Data

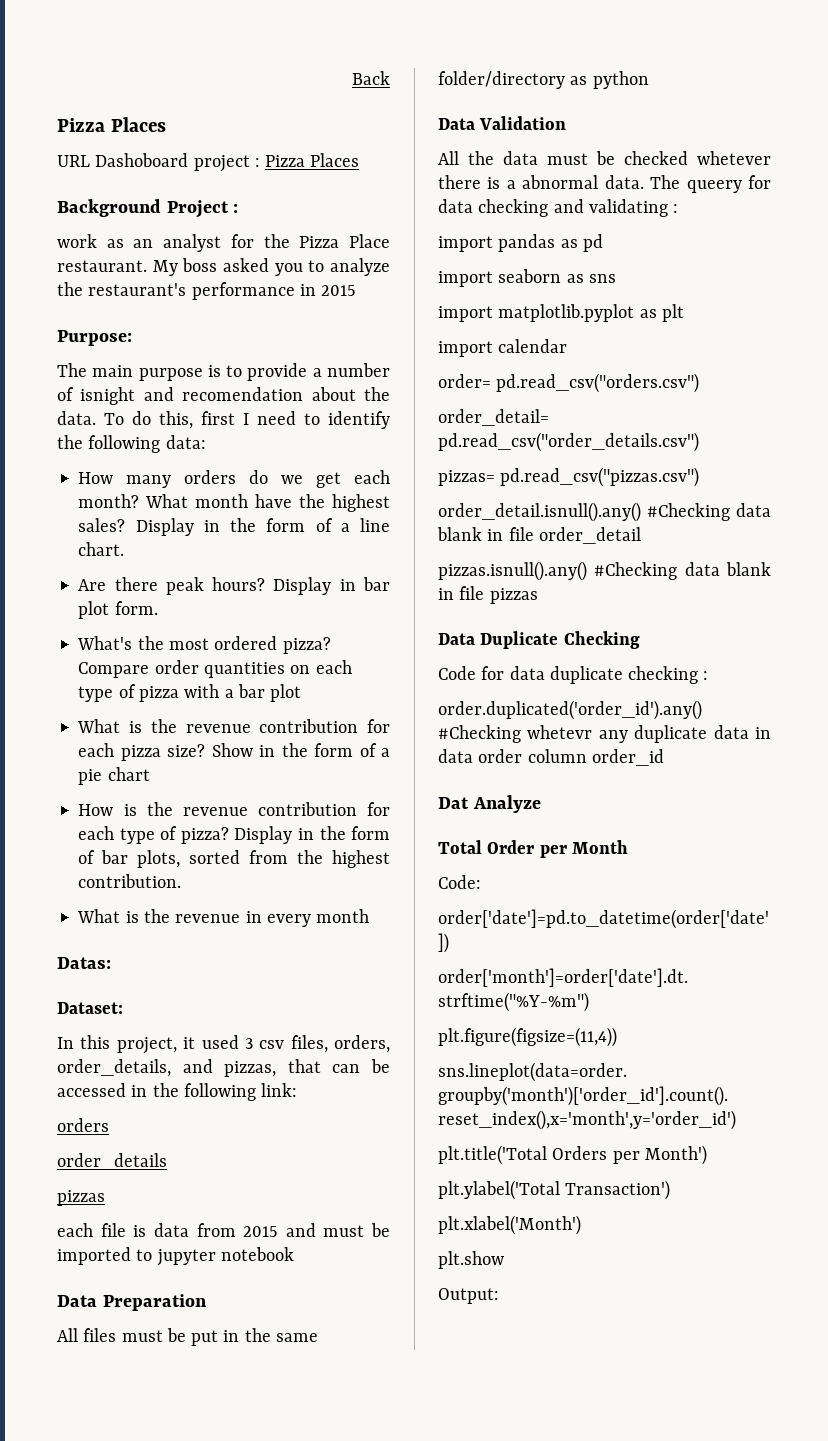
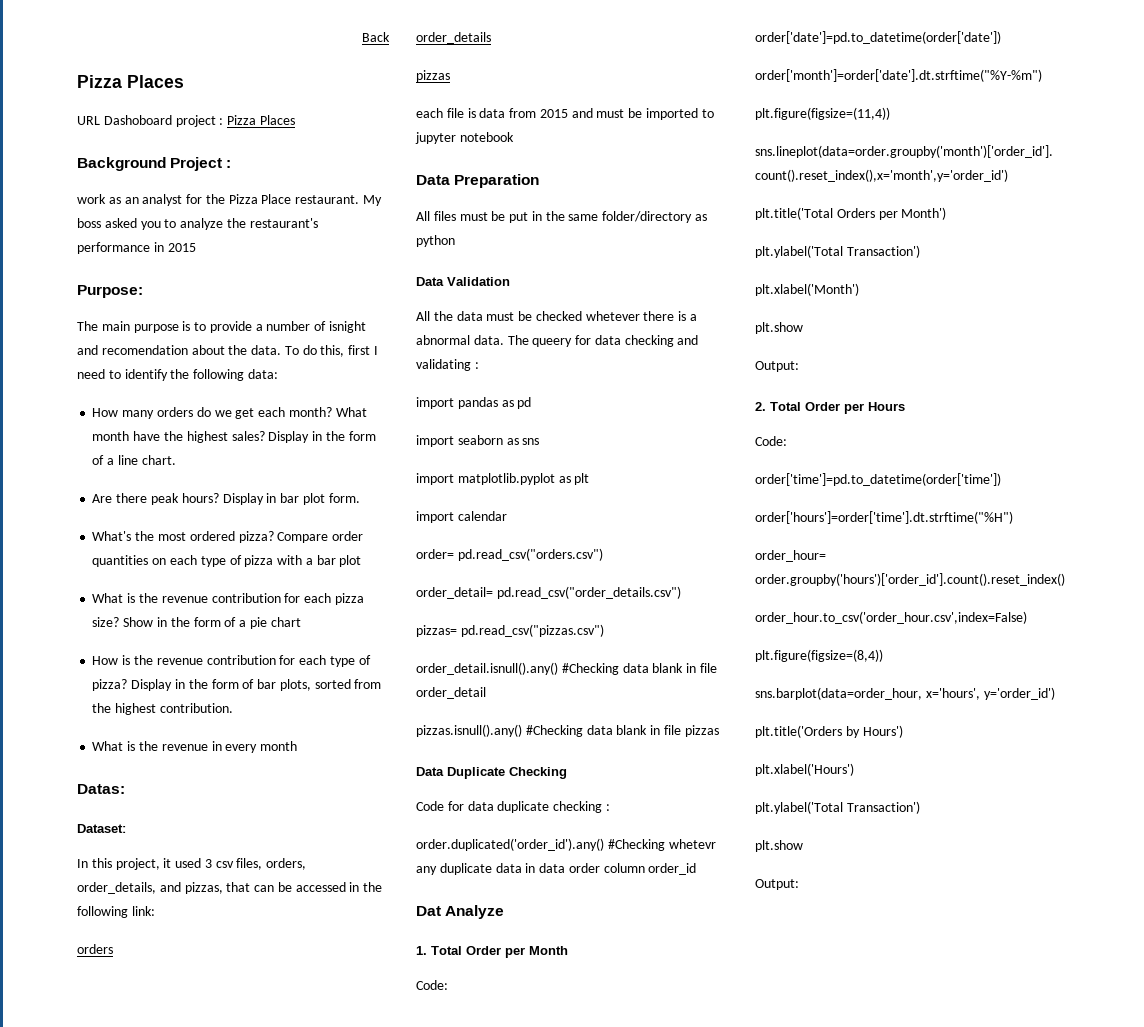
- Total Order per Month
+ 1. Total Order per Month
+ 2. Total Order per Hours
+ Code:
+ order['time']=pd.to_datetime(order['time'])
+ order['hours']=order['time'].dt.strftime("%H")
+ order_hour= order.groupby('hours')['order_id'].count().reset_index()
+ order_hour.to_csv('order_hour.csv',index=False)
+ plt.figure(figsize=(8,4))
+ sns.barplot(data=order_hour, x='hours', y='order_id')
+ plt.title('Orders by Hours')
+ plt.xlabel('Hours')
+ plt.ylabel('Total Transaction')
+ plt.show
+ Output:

Task instructions
Down to the last line, set down the data above exactly, and omit all images.

Reply to the exercise
- Total Order per Month
+ 1. Total Order per Month
+ 2. Total Order per Hours
+ Code:
+ order['time']=pd.to_datetime(order['time'])
+ order['hours']=order['time'].dt.strftime("%H")
+ order_hour= order.groupby('hours')['order_id'].count().reset_index()
+ order_hour.to_csv('order_hour.csv',index=False)
+ plt.figure(figsize=(8,4))
+ sns.barplot(data=order_hour, x='hours', y='order_id')
+ plt.title('Orders by Hours')
+ plt.xlabel('Hours')
+ plt.ylabel('Total Transaction')
+ plt.show
+ Output:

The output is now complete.